- [Brief]:
Among the records below, find the line that has "- Próximos pasos: Implementar"; from there, give the lines again exactly, and stop after the line that has "documentación de API".

(Edit tracking data)
------

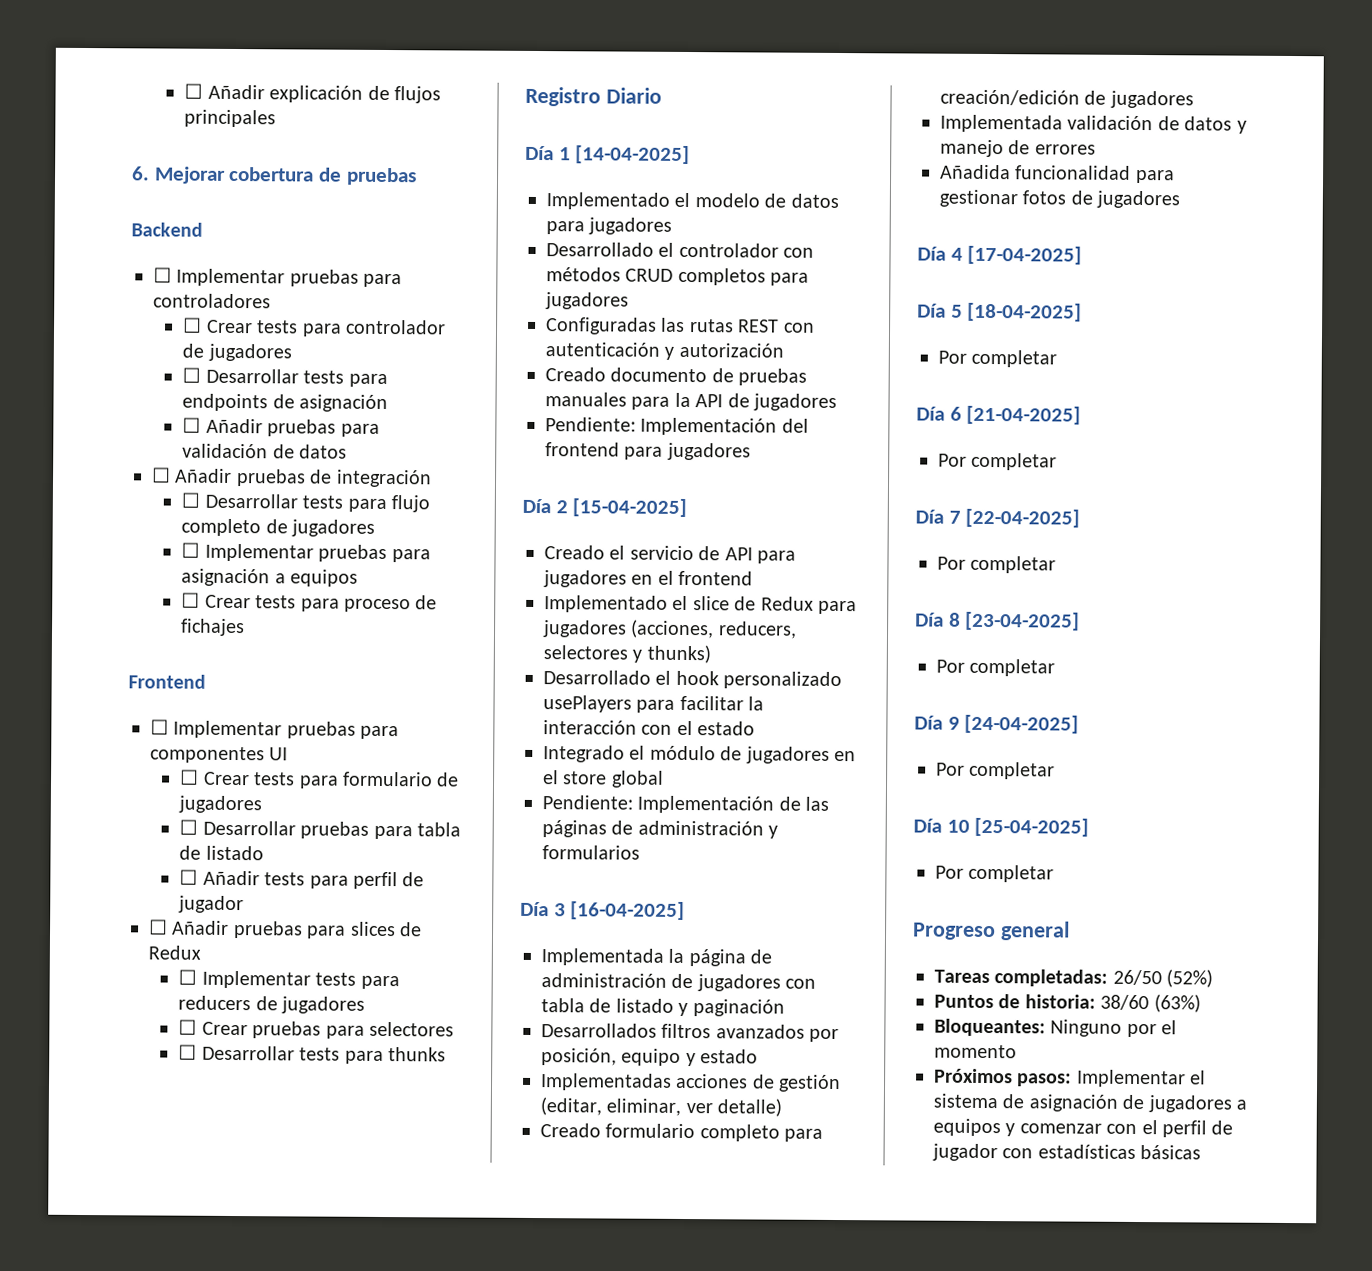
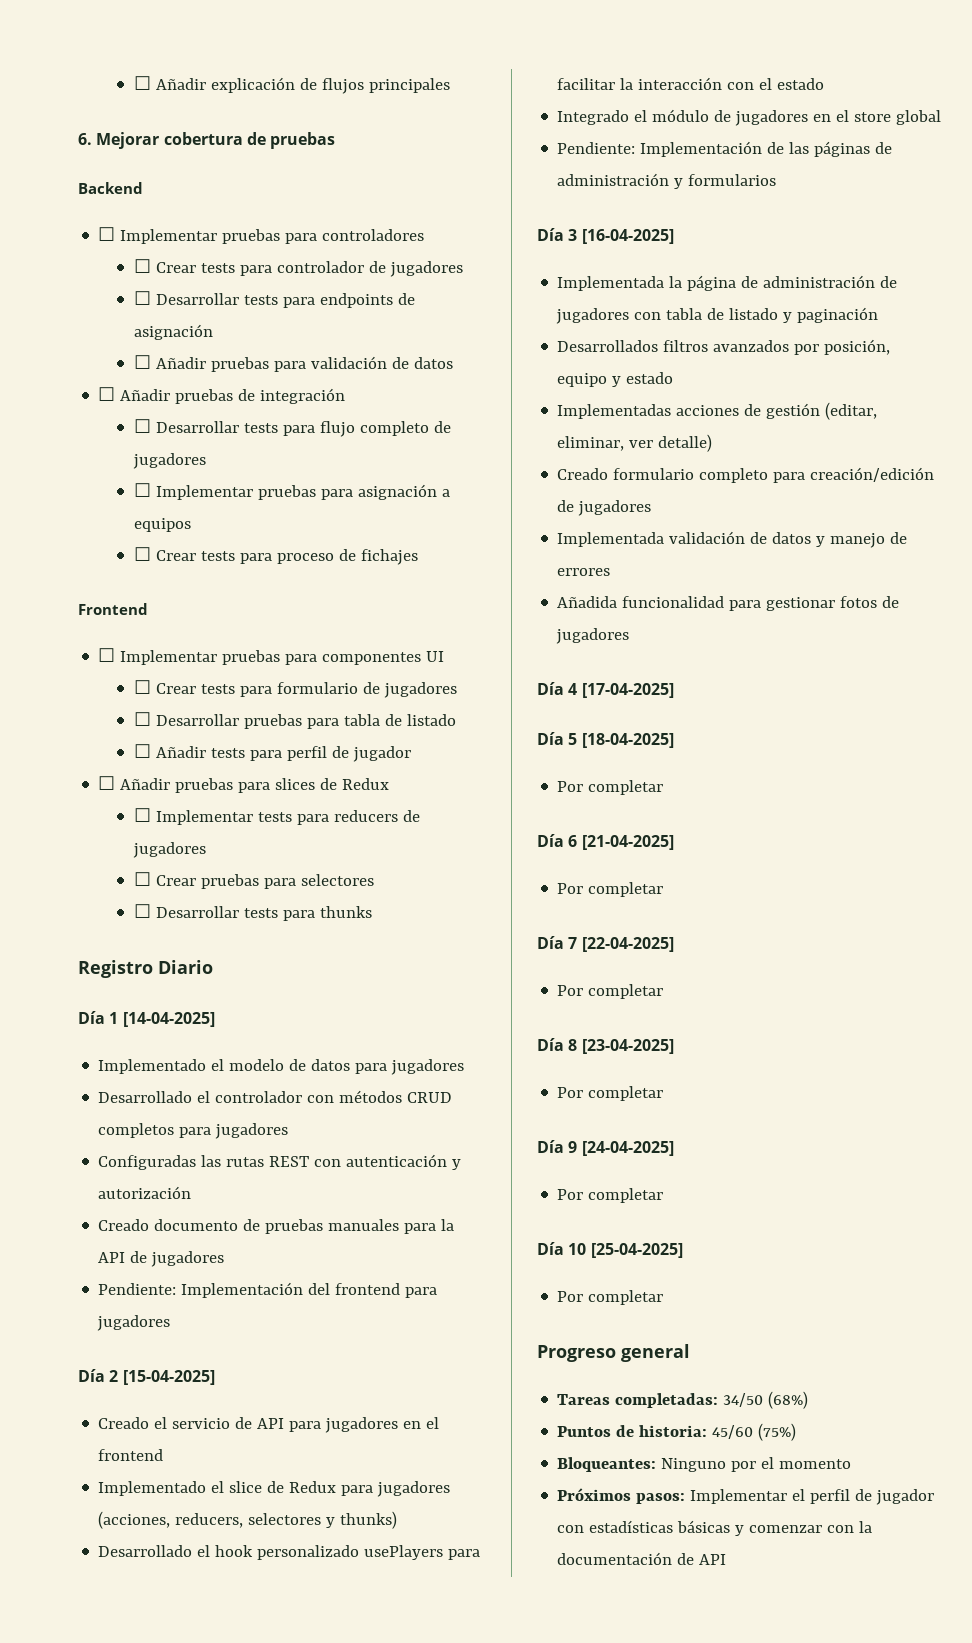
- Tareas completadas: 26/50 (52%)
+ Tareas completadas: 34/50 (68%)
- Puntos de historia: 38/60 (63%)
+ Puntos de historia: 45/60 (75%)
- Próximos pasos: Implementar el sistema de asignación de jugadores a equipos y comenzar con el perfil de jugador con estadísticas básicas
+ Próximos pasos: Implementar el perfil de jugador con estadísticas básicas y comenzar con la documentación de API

------

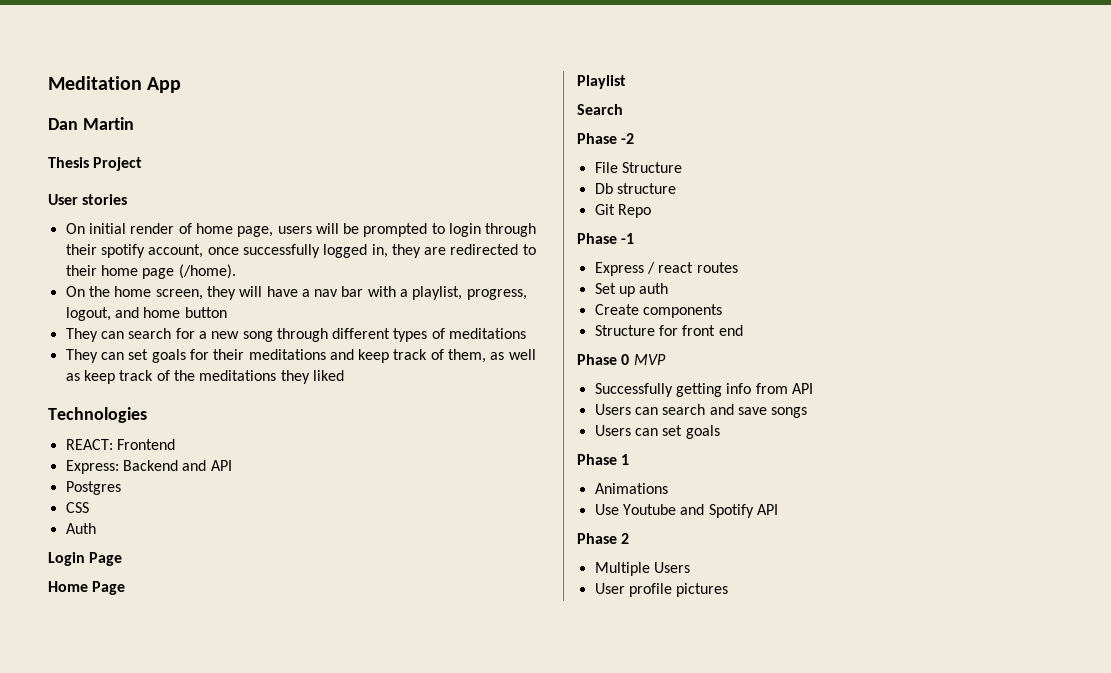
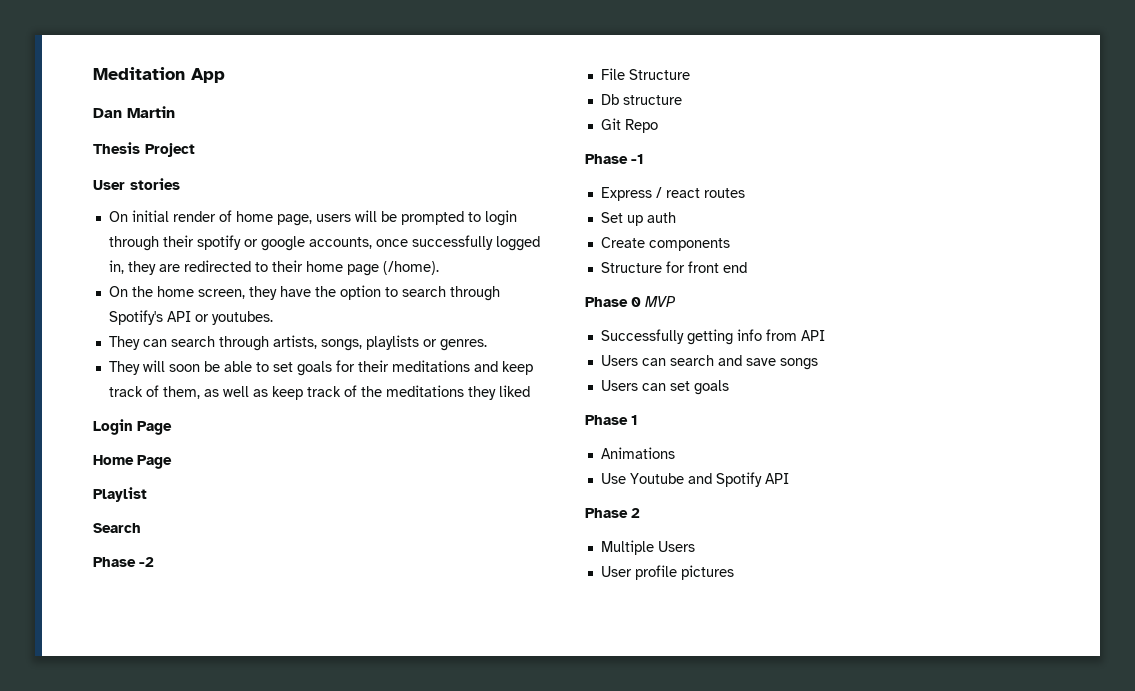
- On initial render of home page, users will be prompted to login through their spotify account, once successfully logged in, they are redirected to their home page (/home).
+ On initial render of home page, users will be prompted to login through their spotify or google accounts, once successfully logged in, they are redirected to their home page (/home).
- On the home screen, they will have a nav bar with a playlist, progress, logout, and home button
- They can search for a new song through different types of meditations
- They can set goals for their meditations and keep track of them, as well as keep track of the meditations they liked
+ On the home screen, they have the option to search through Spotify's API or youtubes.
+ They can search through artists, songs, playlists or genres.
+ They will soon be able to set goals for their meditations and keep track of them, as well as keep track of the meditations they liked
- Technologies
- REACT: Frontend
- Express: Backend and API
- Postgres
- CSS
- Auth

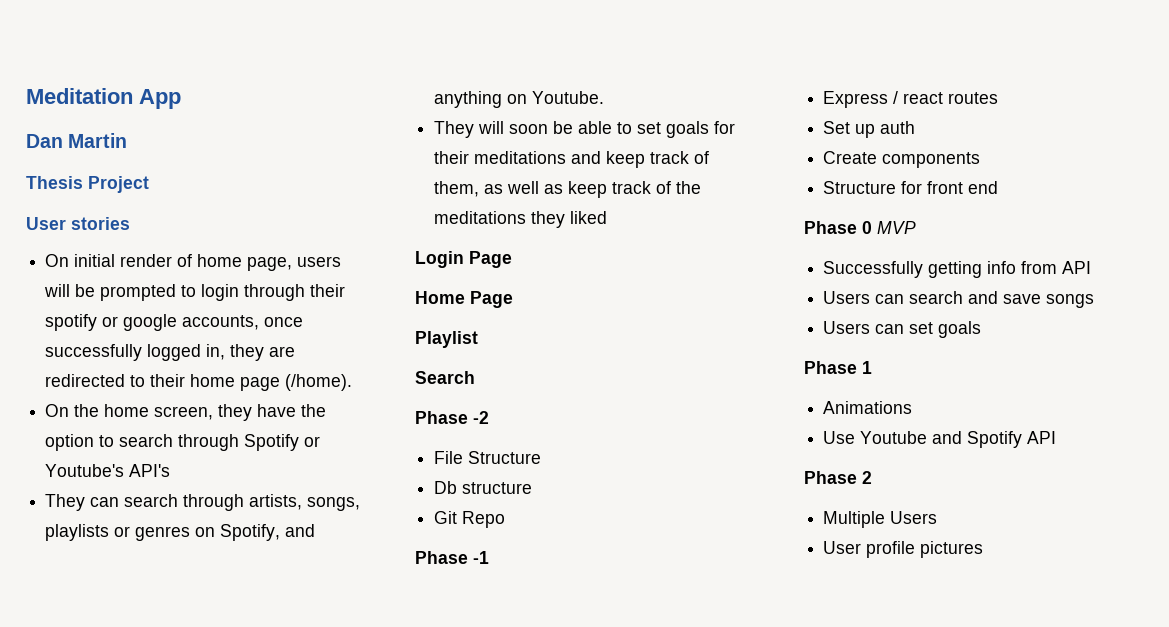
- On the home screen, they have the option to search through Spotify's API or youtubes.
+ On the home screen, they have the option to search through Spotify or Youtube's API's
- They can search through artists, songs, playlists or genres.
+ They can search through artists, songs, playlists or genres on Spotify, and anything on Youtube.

------

- [Your response]:
- Próximos pasos: Implementar el sistema de asignación de jugadores a equipos y comenzar con el perfil de jugador con estadísticas básicas
+ Próximos pasos: Implementar el perfil de jugador con estadísticas básicas y comenzar con la documentación de API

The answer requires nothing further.